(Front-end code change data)
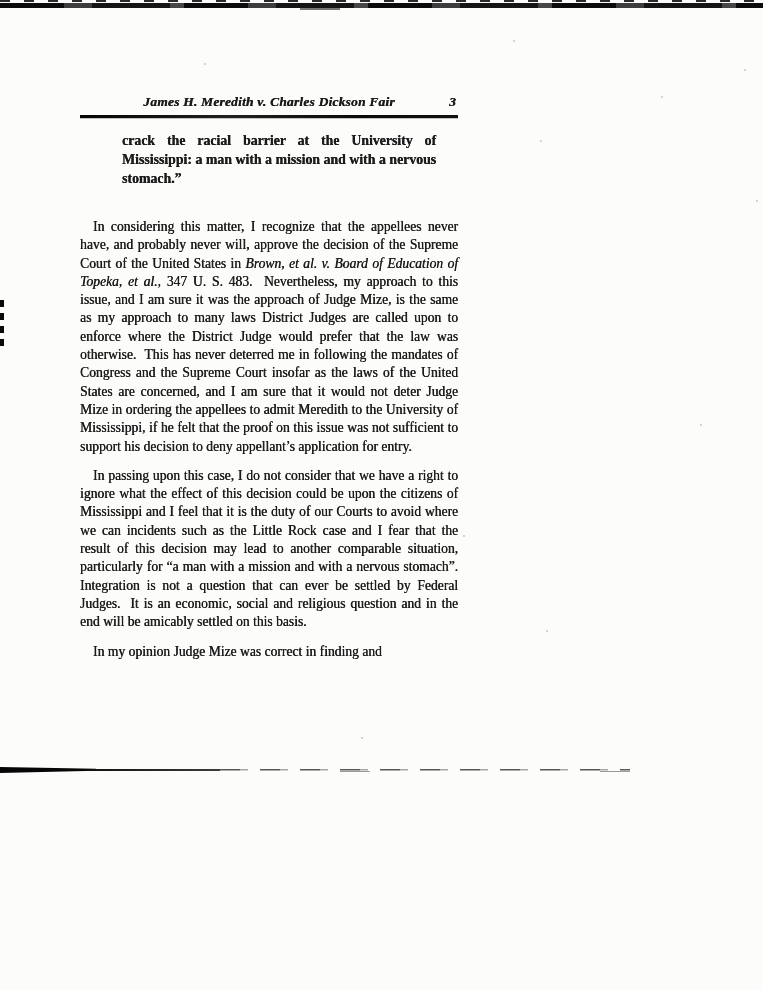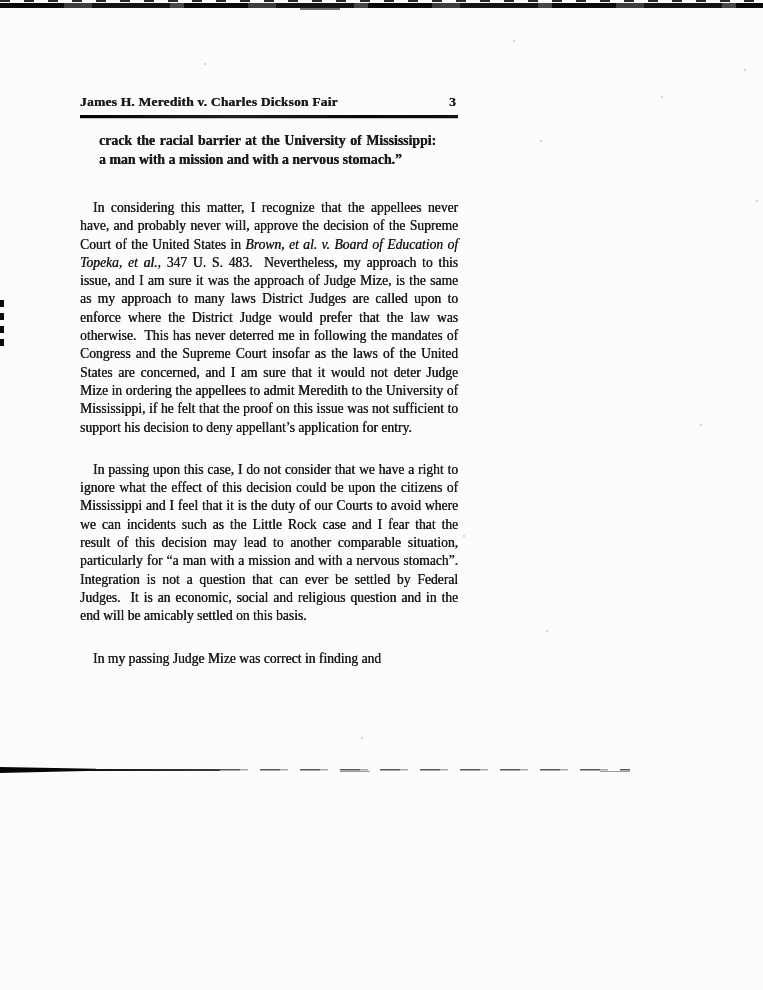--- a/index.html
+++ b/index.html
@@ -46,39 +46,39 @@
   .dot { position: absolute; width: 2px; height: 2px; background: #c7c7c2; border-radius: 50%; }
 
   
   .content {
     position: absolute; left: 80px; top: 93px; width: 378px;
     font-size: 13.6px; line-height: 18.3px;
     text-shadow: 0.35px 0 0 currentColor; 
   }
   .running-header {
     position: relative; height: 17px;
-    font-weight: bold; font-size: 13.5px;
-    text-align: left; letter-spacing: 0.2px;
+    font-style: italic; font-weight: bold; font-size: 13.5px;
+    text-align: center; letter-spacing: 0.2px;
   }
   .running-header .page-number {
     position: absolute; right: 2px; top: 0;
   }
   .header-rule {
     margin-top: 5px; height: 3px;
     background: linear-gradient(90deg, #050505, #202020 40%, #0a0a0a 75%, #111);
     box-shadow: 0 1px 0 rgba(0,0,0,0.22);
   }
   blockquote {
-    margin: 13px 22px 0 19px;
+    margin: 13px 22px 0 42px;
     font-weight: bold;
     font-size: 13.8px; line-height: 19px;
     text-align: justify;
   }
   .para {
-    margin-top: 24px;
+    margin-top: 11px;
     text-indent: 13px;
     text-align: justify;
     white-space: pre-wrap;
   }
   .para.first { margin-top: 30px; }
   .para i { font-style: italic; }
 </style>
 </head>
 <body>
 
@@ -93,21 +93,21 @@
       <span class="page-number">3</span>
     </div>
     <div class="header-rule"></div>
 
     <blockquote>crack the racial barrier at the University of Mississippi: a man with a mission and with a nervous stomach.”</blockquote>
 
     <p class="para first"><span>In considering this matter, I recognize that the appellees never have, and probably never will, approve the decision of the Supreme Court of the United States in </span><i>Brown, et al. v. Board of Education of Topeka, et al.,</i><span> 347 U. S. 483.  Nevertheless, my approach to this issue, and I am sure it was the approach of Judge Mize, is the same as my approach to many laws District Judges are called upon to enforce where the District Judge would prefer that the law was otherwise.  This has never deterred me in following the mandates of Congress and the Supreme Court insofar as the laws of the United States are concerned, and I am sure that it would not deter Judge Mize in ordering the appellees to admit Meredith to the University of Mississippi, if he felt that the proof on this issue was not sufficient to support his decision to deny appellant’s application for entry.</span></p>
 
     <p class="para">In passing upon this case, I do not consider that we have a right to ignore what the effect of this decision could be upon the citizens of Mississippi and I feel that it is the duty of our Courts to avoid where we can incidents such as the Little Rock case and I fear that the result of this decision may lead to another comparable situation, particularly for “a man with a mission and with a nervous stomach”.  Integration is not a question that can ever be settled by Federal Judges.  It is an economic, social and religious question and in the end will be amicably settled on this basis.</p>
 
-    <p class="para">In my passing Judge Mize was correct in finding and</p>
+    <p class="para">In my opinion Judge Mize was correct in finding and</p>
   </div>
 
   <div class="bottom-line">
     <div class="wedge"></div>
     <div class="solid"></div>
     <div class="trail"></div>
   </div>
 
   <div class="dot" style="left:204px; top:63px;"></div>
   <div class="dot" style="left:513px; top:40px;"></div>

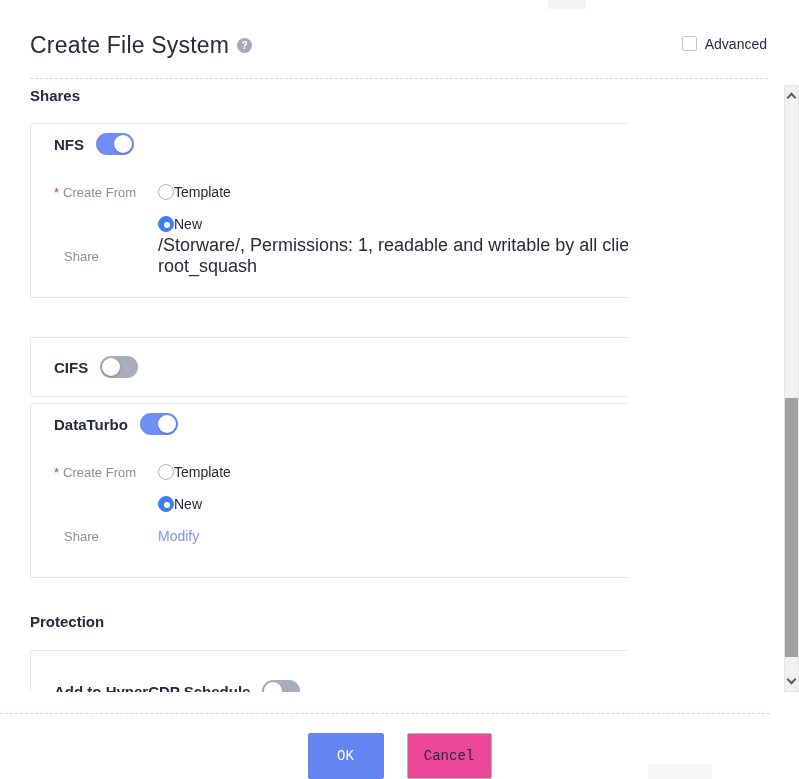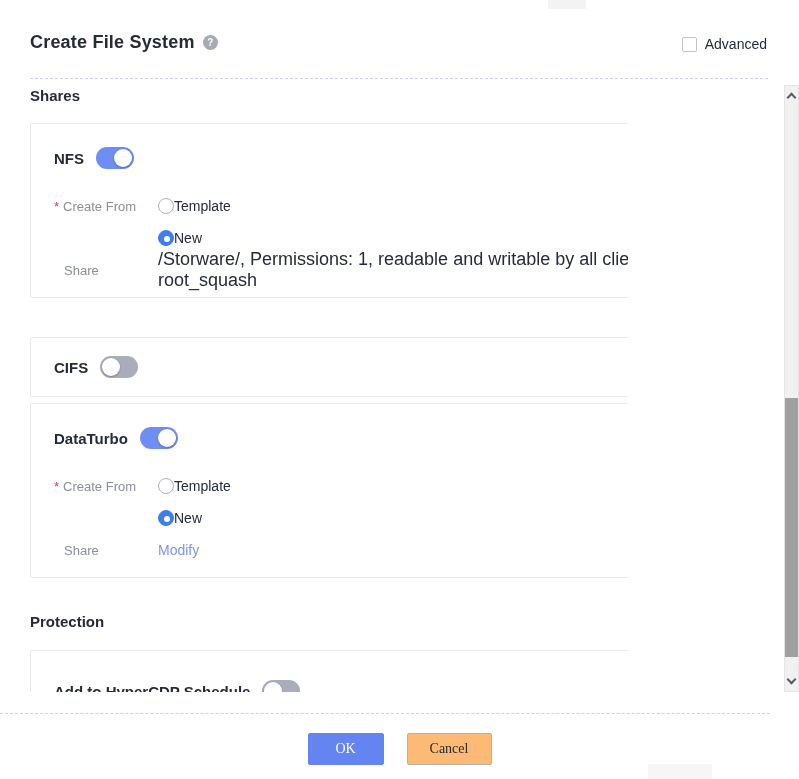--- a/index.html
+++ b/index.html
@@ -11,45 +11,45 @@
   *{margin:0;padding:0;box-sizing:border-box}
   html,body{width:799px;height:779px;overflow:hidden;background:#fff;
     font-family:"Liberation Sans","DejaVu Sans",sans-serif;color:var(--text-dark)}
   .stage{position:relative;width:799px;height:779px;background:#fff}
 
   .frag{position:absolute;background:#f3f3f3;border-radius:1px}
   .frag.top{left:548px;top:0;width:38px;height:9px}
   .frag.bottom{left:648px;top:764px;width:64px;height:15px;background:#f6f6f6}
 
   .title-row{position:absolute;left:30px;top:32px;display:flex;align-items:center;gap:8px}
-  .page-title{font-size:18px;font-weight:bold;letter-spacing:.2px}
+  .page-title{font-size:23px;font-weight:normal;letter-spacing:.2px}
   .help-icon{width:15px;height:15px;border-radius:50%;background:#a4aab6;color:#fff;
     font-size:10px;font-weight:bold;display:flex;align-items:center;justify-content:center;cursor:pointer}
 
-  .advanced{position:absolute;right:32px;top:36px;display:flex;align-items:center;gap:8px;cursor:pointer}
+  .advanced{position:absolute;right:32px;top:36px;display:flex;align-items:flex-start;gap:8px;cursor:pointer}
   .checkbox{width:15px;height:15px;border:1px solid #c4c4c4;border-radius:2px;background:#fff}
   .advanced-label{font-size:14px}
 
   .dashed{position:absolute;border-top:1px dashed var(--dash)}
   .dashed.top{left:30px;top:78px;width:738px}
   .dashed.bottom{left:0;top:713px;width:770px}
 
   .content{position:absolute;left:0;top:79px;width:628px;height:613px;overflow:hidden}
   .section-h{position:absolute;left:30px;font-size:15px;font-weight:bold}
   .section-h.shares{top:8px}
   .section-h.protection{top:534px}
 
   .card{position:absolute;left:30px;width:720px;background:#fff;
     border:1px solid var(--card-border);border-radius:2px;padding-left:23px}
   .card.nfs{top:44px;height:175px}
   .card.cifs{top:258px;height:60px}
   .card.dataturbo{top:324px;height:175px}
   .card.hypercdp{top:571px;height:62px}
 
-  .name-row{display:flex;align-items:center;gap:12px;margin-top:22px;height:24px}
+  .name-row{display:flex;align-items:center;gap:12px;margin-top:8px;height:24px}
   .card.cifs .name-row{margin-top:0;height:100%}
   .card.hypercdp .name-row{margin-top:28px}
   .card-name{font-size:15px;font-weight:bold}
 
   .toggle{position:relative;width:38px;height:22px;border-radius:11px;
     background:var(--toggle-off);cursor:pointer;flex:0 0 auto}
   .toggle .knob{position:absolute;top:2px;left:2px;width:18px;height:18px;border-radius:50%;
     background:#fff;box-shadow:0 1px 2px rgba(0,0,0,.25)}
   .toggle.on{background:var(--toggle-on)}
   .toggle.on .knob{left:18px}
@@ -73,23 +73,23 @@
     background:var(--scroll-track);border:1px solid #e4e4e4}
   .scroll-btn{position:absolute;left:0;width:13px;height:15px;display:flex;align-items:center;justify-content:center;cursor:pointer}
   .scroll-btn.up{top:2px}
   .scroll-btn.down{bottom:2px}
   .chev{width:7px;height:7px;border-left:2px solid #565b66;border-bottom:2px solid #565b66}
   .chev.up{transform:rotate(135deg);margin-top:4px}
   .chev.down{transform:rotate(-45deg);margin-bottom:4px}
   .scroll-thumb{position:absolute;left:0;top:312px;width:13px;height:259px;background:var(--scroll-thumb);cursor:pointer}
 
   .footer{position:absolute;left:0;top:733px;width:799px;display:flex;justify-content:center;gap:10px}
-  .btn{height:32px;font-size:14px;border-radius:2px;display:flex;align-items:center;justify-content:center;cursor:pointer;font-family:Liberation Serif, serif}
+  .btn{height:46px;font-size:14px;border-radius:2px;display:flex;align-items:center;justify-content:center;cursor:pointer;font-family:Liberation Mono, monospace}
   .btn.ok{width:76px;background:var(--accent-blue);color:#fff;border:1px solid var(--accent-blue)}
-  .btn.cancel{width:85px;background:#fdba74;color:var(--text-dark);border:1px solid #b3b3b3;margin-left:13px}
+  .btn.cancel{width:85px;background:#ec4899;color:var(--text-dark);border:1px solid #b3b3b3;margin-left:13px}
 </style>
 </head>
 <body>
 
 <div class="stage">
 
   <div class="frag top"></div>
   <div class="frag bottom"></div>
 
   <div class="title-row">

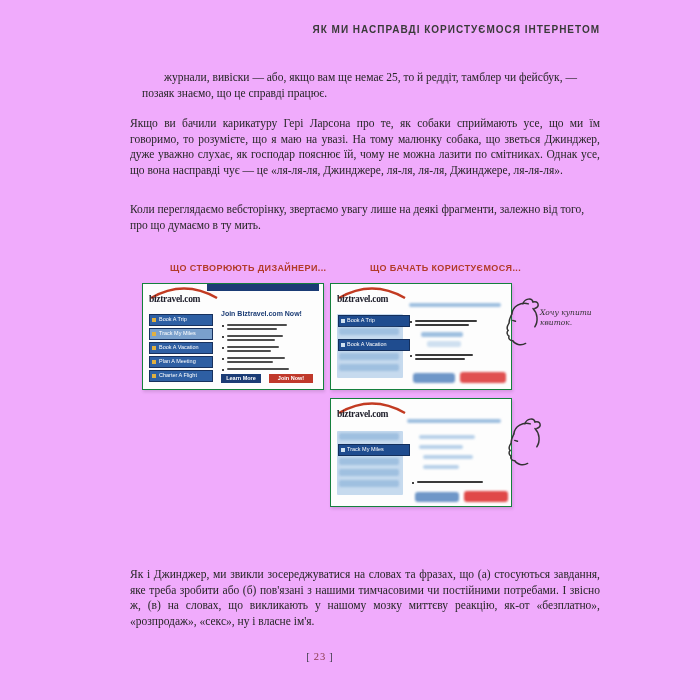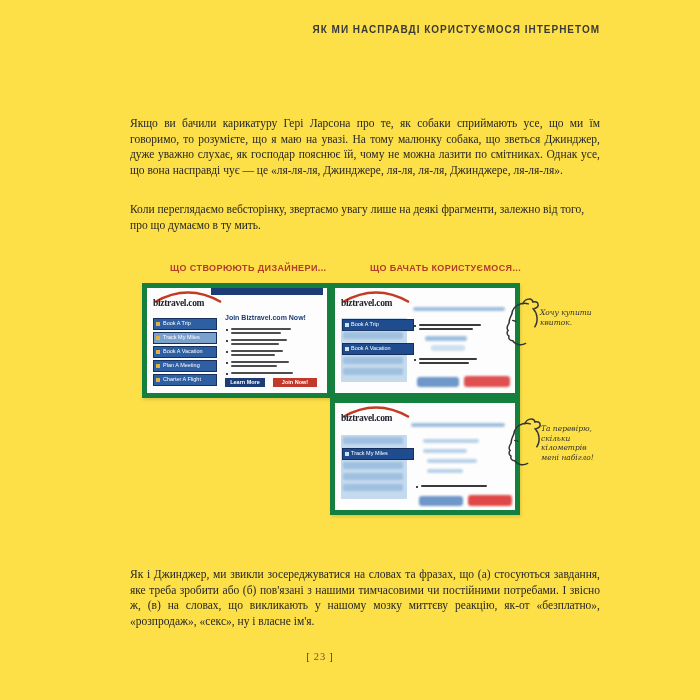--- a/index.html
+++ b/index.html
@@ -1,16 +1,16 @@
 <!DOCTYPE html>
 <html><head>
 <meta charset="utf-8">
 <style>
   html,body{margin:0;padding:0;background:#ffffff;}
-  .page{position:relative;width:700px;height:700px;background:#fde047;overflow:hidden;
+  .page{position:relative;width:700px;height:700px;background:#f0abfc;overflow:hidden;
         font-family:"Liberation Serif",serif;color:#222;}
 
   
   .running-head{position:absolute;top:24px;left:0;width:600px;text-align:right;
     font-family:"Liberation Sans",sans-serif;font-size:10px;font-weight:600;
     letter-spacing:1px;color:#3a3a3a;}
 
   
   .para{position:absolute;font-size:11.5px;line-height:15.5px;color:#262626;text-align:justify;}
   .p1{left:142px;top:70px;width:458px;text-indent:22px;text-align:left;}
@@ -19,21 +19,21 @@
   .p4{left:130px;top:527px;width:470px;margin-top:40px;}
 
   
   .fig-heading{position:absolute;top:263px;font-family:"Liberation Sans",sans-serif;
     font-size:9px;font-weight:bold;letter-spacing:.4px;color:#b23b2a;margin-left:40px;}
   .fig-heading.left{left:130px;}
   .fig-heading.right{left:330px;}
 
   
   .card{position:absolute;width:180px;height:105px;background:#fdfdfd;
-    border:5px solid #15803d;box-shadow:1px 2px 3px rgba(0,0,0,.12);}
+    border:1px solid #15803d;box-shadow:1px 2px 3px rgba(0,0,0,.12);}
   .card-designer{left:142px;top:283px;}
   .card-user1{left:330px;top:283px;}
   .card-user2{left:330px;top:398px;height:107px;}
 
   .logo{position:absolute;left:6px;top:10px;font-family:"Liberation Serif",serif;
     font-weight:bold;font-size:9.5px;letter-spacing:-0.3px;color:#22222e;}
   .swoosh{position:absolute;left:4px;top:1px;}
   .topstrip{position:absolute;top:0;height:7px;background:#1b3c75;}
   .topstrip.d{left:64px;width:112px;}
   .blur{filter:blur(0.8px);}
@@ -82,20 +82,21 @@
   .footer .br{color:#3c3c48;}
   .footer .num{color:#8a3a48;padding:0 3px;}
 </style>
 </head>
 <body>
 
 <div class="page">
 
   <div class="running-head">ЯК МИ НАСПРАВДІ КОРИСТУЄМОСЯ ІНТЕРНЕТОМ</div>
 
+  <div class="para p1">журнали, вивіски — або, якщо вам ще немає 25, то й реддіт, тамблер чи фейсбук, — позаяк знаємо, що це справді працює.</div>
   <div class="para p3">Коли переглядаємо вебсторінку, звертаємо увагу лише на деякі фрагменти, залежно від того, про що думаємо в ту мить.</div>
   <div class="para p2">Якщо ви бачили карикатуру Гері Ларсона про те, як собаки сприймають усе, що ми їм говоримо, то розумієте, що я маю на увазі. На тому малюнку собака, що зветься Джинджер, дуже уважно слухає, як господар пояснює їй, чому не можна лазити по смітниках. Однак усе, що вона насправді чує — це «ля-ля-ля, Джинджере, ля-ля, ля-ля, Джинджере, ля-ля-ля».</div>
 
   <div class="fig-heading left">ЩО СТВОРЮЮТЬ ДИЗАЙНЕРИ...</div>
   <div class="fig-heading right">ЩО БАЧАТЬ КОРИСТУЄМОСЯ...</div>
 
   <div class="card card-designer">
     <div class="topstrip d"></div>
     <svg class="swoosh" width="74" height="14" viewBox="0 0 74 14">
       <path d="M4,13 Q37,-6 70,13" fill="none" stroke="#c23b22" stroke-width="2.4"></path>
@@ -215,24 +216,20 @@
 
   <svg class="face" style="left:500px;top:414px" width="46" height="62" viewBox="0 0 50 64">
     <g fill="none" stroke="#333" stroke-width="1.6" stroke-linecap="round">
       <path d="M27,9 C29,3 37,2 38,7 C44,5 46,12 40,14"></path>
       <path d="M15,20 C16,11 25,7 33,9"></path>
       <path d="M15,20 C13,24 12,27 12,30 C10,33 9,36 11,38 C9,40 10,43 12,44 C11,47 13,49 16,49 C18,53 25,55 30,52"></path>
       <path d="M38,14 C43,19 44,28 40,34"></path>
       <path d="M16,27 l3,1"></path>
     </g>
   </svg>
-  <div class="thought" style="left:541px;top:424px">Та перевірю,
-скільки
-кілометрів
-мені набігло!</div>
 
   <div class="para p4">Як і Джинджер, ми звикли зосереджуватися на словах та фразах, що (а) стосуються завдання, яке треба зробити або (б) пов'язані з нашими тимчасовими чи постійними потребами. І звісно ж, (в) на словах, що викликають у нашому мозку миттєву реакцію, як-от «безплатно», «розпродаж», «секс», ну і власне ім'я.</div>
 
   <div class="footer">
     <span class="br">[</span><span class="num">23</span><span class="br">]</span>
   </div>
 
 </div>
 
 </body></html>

Prompt: Only the lines from the top of the data through the line with "margin-top: 5px; height: 3px;" should be quoted, exactly and with both ends kept; skip the pictures.

Task answer:
--- a/index.html
+++ b/index.html
@@ -46,39 +46,39 @@
   .dot { position: absolute; width: 2px; height: 2px; background: #c7c7c2; border-radius: 50%; }
 
   
   .content {
     position: absolute; left: 80px; top: 93px; width: 378px;
     font-size: 13.6px; line-height: 18.3px;
     text-shadow: 0.35px 0 0 currentColor; 
   }
   .running-header {
     position: relative; height: 17px;
-    font-weight: bold; font-size: 13.5px;
-    text-align: left; letter-spacing: 0.2px;
+    font-style: italic; font-weight: bold; font-size: 13.5px;
+    text-align: center; letter-spacing: 0.2px;
   }
   .running-header .page-number {
     position: absolute; right: 2px; top: 0;
   }
   .header-rule {
     margin-top: 5px; height: 3px;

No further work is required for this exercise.